Bomb in Rishon L'tsion...too close for comfort

Nathan Newman nathan at newman.org
Tue May 7 20:21:18 PDT 2002


----- Original Message ----- From: "Seth Ackerman" <sia at nyc.rr.com>

Nathan Newman wrote:


> For those Palestinians who want peace, suicide bombings may be
> counterproductive -- although as Robert Wright notes in Slate (which has
> been pretty good as Israel recently), being able to promote terrorism is a
> bargaining chip in that they have the ability to turn it off.
>
> But for those Palestinians who want to destroy Israel altogether, the
> encouragement of extremism by the Israelis is the goal.

-A lot of this is true, but it's also exaggerated. The argument that all the -suicide bombers are seeking to destroy Israel is just a platitude.

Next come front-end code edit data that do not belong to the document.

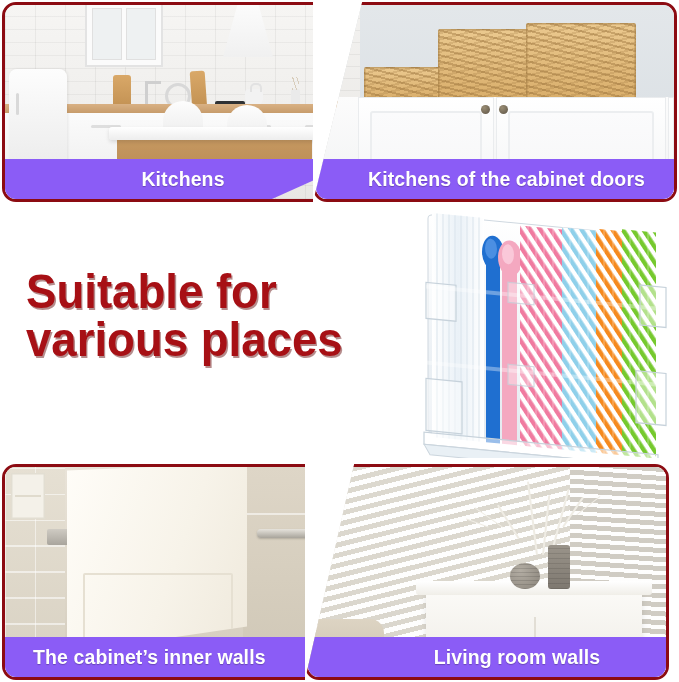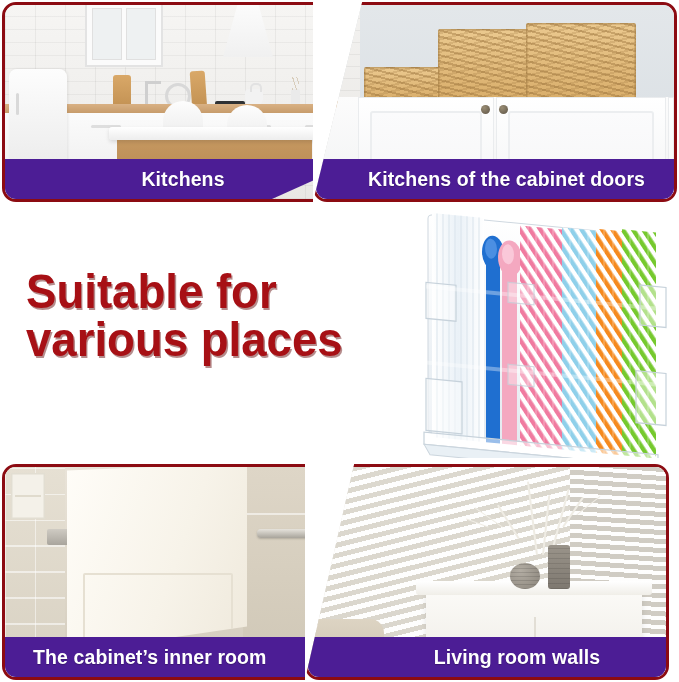--- a/index.html
+++ b/index.html
@@ -11,21 +11,21 @@
   .stage{position:absolute;inset:0;width:679px;height:682px;background:#fff;}
 
   
   .panel{position:absolute;overflow:hidden;background:#fff;}
   .panel .frame{position:absolute;inset:0;border:3px solid #8c0b12;border-radius:14px;overflow:hidden;background:#e9e9e9;}
   .photo{position:absolute;inset:0;overflow:hidden;}
 
   
   .caption{
     position:absolute;left:0;right:0;bottom:0;height:40px;
-    background:#4c1d95;color:#ffffff;
+    background:#8b5cf6;color:#ffffff;
     display:flex;align-items:center;justify-content:center;
     font-weight:bold;font-size:19.5px;letter-spacing:.1px;
     text-shadow:0 1px 1px rgba(0,0,0,.25);
     white-space:nowrap;
   }
   .caption.left{justify-content:flex-start;padding-left:28px;}
   .caption.right{justify-content:flex-start;padding-left:52px;}
 
   
   #panel-kitchens{left:2px;top:2px;width:362px;height:200px;}
@@ -338,21 +338,21 @@
         <div class="iw-tile"></div>
         <div class="iw-shelf"></div>
         <div class="iw-panelR"></div>
         <div class="iw-seam"></div>
         <div class="iw-handle"></div>
         <div class="iw-hinge"></div>
         <div class="iw-door">
             <i></i>
           </div>
       </div>
-      <div class="caption left">The cabinet’s inner room</div>
+      <div class="caption left">The cabinet’s inner walls</div>
     </div>
   </div>
 
   <div class="panel" id="panel-living-room">
     <div class="frame">
       <div class="photo">
         <div class="lr-bg"></div>
         <div class="lr-corner"></div>
         <div class="lr-branch">
           <b style="left:84px;top:26px;width:2.4px;height:60px;transform:rotate(6deg)"></b>

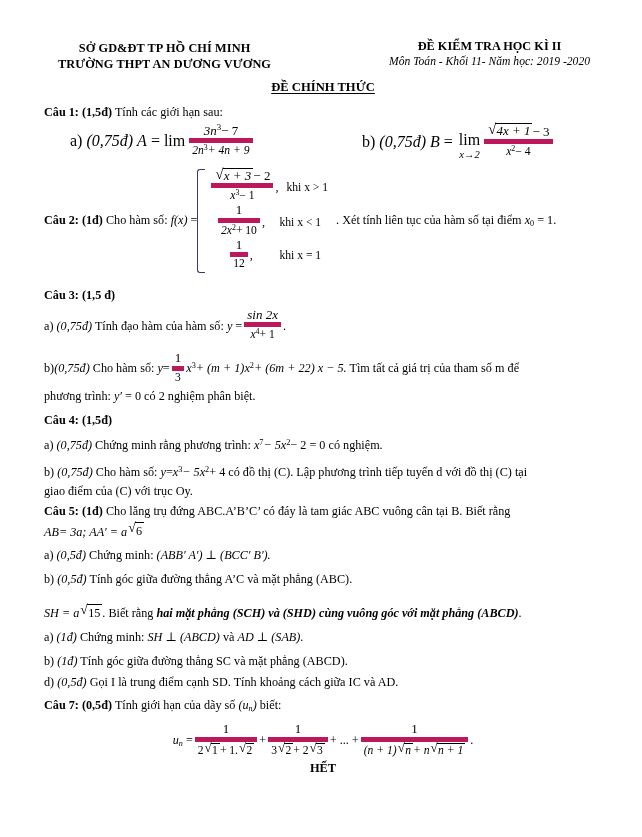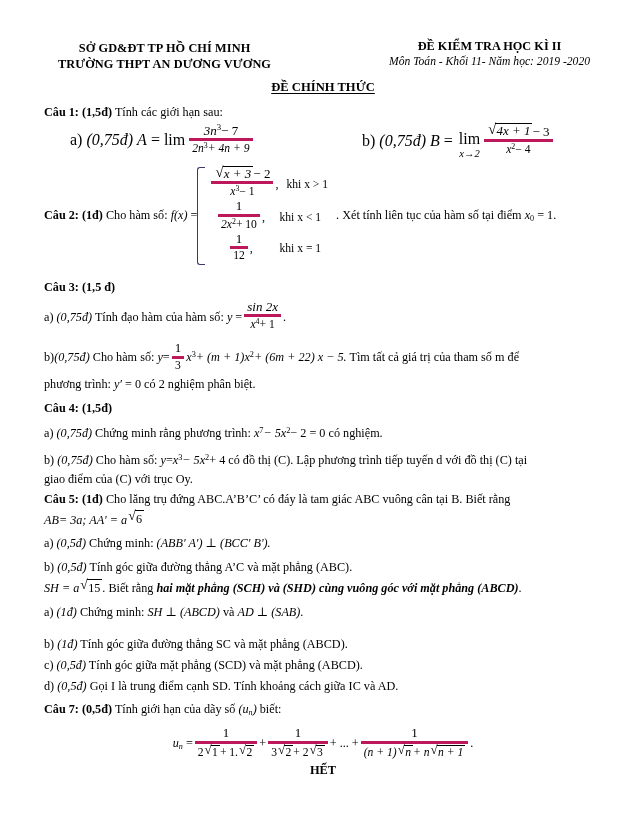--- a/index.html
+++ b/index.html
@@ -103,21 +103,21 @@
     margin: 0 2px;
     position: relative;
     top: -0.15em;
   }
   .frac > .num {
     padding: 0 3px 0px 3px;
     line-height: 1.12;
     font-size: 13px;
   }
   .frac > .den {
-    border-top: 3px solid #be185d;
+    border-top: 5px solid #be185d;
     padding: 0px 3px 0 3px;
     line-height: 1.18;
     font-size: 11.6px;
   }
   sup.exn {
     font-size: 0.68em;
     vertical-align: 0.52em;
     font-style: normal;
   }
   sub.sb {
@@ -403,45 +403,40 @@
     <span>Chứng minh:</span>
     <span class="math">(ABB' A') ⊥ (BCC' B').</span>
   </div>
 
   <div class="q" style="margin-top:7px;">
     <span>b)</span>
     <span class="pts">(0,5đ)</span>
     <span>Tính góc giữa đường thẳng A’C và mặt phẳng (ABC).</span>
   </div>
 
-  <div class="q" style="margin-top:2px;">
+  <div class="q" style="margin-top:15px;">
     <span class="math">SH = a</span><span class="sqrt"><span class="radic">√</span><span class="rad-body">15</span></span><span>. Biết rằng</span>
     <span class="bi">hai mặt phẳng (SCH) và (SHD) cùng vuông góc với mặt phẳng (ABCD)</span><span>.</span>
   </div>
 
   <div class="q" style="margin-top:7px;">
     <span>a)</span>
     <span class="pts">(1đ)</span>
     <span>Chứng minh:</span>
     <span class="math">SH ⊥ (ABCD)</span>
     <span>và</span>
     <span class="math">AD ⊥ (SAB)</span><span>.</span>
   </div>
 
-  <div class="q" style="margin-top:15px;">
+  <div class="q" style="margin-top:7px;">
     <span>b)</span>
     <span class="pts">(1đ)</span>
     <span>Tính góc giữa đường thẳng SC và mặt phẳng (ABCD).</span>
   </div>
 
-  <div class="q" style="margin-top:4px;">
-    <span>c)</span>
-    <span class="pts">(0,5đ)</span>
-    <span>Tính góc giữa mặt phẳng (SCD) và mặt phẳng (ABCD).</span>
-  </div>
 
   <div class="q" style="margin-top:4px;">
     <span>d)</span>
     <span class="pts">(0,5đ)</span>
     <span>Gọi I là trung điểm cạnh SD. Tính khoảng cách giữa IC và AD.</span>
   </div>
 
   <div class="q" style="">
     <span class="lbl">Câu 7:</span>
     <span class="lbl">(0,5đ)</span>

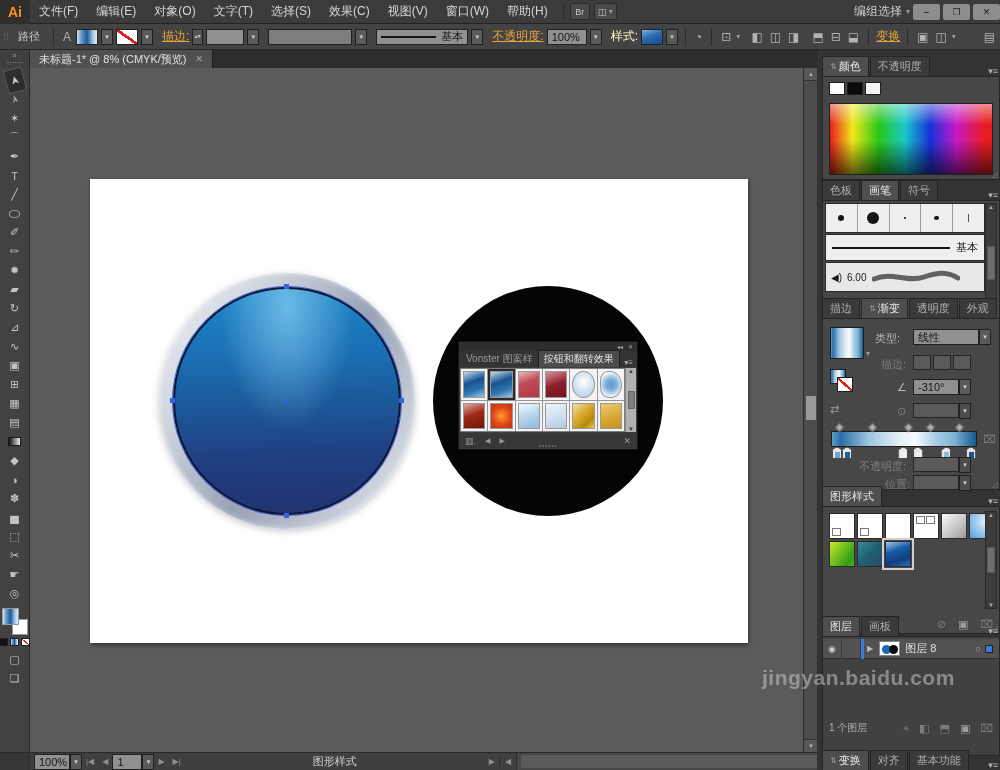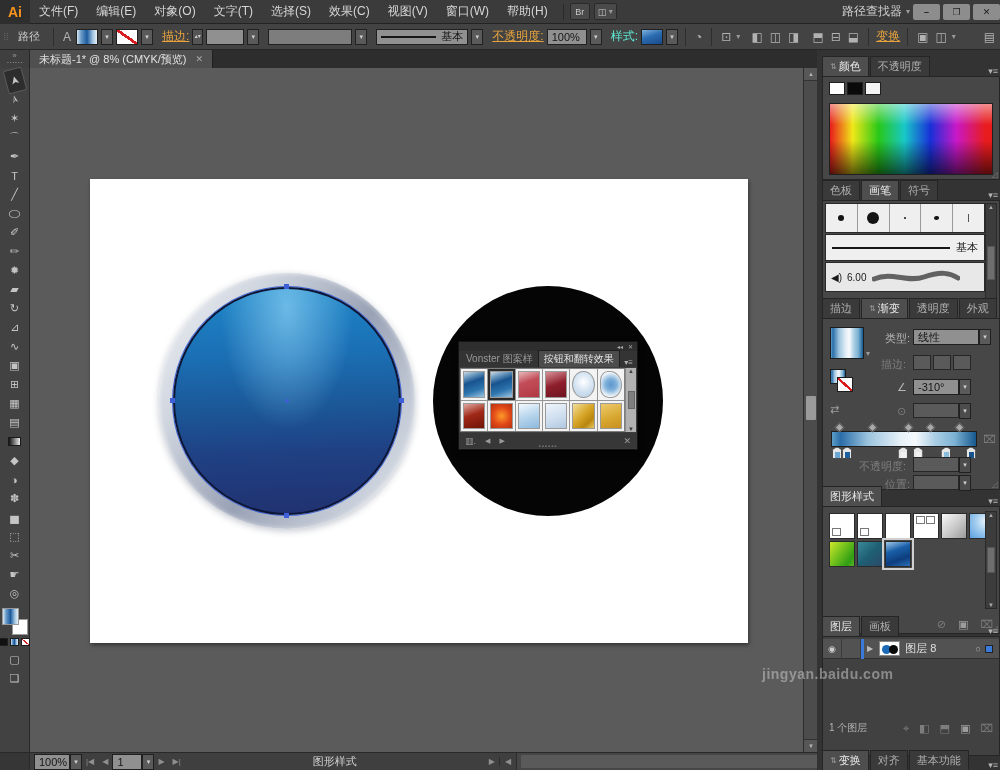--- a/index.html
+++ b/index.html
@@ -114,21 +114,21 @@
 
   
   .lrow{position:absolute;left:0;top:2px;width:176px;height:20px;background:#525252;display:flex;align-items:center;border-bottom:1px solid #2f2f2f}
   .lcell{width:19px;height:20px;border-right:1px solid #3a3a3a;display:flex;align-items:center;justify-content:center;font-size:9px;color:#cfcfcf}
   .lthumb{width:21px;height:15px;background:#fff;border:1px solid #888;position:relative;margin:0 3px}
   .lthumb i{position:absolute;border-radius:50%;display:block}
 
   
   #wm{position:absolute;left:762px;top:668px;width:230px;height:80px;z-index:50;pointer-events:none;color:rgba(198,198,198,.55);font-weight:bold}
   #wm .l1{font-size:33px;display:flex;align-items:center;letter-spacing:1px}
-  #wm .l2{font-size:14px;letter-spacing:.5px;margin-top:-2px;font-weight:bold}
+  #wm .l2{font-size:21px;letter-spacing:.5px;margin-top:-2px;font-weight:bold}
   .paw{position:relative;width:36px;height:34px;margin:0 1px}
   .paw i{position:absolute;background:rgba(198,198,198,.55);border-radius:50%}
 </style>
 </head>
 <body>
 
 <div id="menubar">
   <div class="ai-logo">Ai</div>
   <span class="menu-item">文件(F)</span>
   <span class="menu-item">编辑(E)</span>
@@ -136,21 +136,21 @@
   <span class="menu-item">文字(T)</span>
   <span class="menu-item">选择(S)</span>
   <span class="menu-item">效果(C)</span>
   <span class="menu-item">视图(V)</span>
   <span class="menu-item">窗口(W)</span>
   <span class="menu-item">帮助(H)</span>
   <span class="mb-sep"></span>
   <span class="mb-btn">Br</span>
   <span class="mb-btn"><span>◫</span>&nbsp;<span class="chev">▾</span></span>
   <span style="flex:1"></span>
-  <span class="workspace">路径查找器</span>
+  <span class="workspace">编组选择</span>
   <span class="chev">▾</span>
   <span class="winbtn">–</span>
   <span class="winbtn">❐</span>
   <span class="winbtn">✕</span>
 </div>
 
 <div id="controlbar">
   <span class="vgrip">⁞⁞</span>
   <span class="plabel" style="color:#cfcfcf;margin:11px 6px">路径</span>
   <span class="csep"></span>
@@ -166,21 +166,21 @@
   <span class="field" style="width:84px;margin-left:6px;background:#7d7d7d"></span>
   <span class="dd">▾</span>
   <span class="field" style="width:92px;margin-left:6px;gap:5px">
       <span class="brush-line"></span>
       <span>基本</span>
     </span>
   <span class="dd">▾</span>
   <span class="olink" style="margin-left:6px">不透明度:</span>
   <span class="field" style="width:40px">100%</span>
   <span class="dd">▾</span>
-  <span style="color:#5eead4;margin-left:6px">样式:</span>
+  <span style="color:#fef9c3;margin-left:6px">样式:</span>
   <span class="swbox" style="background: linear-gradient(160deg, rgb(127, 179, 224) 0%, rgb(42, 108, 176) 45%, rgb(26, 74, 140) 100%);"></span>
   <span class="dd">▾</span>
   <span class="csep"></span>
   <span class="cicon">◔</span>
   <span class="csep"></span>
   <span class="cicon">⊡</span>
   <span class="chev">▾</span>
   <span class="cicon" style="margin-left:6px">◧</span>
   <span class="cicon">◫</span>
   <span class="cicon">◨</span>
@@ -438,21 +438,21 @@
     <span class="ptab">透明度</span>
     <span class="ptab">外观</span>
     <span class="pmenu">▾≡</span>
   </div>
   <div class="pbody" style="top:268px;height:172px">
     <span style="position: absolute; left: 7px; top: 8px; width: 34px; height: 32px; border: 1px solid rgb(28, 28, 28); background: linear-gradient(90deg, rgb(93, 158, 199) 0%, rgb(42, 109, 168) 6%, rgb(156, 196, 222) 25%, rgb(232, 241, 247) 48%, rgb(245, 249, 252) 58%, rgb(169, 205, 228) 72%, rgb(125, 179, 212) 85%, rgb(22, 89, 143) 100%);"></span>
     <span class="chev" style="position:absolute;left:43px;top:30px">▾</span>
     <span style="position: absolute; left: 7px; top: 50px; width: 16px; height: 15px; border: 1px solid rgb(28, 28, 28); background: linear-gradient(90deg, rgb(93, 158, 199) 0%, rgb(42, 109, 168) 6%, rgb(156, 196, 222) 25%, rgb(232, 241, 247) 48%, rgb(245, 249, 252) 58%, rgb(169, 205, 228) 72%, rgb(125, 179, 212) 85%, rgb(22, 89, 143) 100%);"></span>
     <span class="red-slash" style="position:absolute;left:14px;top:58px;width:16px;height:15px;border:1px solid #1c1c1c;background-color:#fff"></span>
     <span class="ico" style="position:absolute;left:7px;top:84px">⇄</span>
-    <span class="plabel" style="position:absolute;left:62px;top:12px">类型:</span>
+    <span class="plabel" style="position:absolute;left:52px;top:12px">类型:</span>
     <span class="field" style="position:absolute;left:90px;top:10px;width:66px">线性</span>
     <span class="dd" style="position:absolute;left:156px;top:10px">▾</span>
     <span class="plabel dis" style="position:absolute;left:58px;top:38px">描边:</span>
     <span class="dfield" style="position:absolute;left:90px;top:36px;width:18px"></span>
     <span class="dfield" style="position:absolute;left:110px;top:36px;width:18px"></span>
     <span class="dfield" style="position:absolute;left:130px;top:36px;width:18px"></span>
     <span class="plabel" style="position:absolute;left:74px;top:62px">∠</span>
     <span class="field" style="position:absolute;left:90px;top:60px;width:46px">-310°</span>
     <span class="dd" style="position:absolute;left:136px;top:60px">▾</span>
     <span class="plabel dis" style="position:absolute;left:74px;top:86px">⊙</span>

And exactly what I didn't say, since I noted there were too uses to suicide bombings-- bargaining chip for peace versus pushing extremism, representing the two goals.


> Even the
>extremist groups aren't stupid. They know that no matter what they do,
>Israel isn't going away anytime soon.

Who said soon? Those who want Israel destroyed no doubt are patient. But time is on their side in many ways, politically and demographically. And the latter applies to both Israel/Palestine and in the United States, where muslims and arabs are an increasing bloc of voters.

During negotiations leading up to Camp David II, the suicide bombings undermined peace, but as a tactic of war, I generally think that the suicide bombings are an effective weapon. A brutal one whose results will not be a pleasant peace but once the negotiations broke down and in the absence of the desire for a pure nonviolent mass mobilization, the only military tool available of any effectiveness.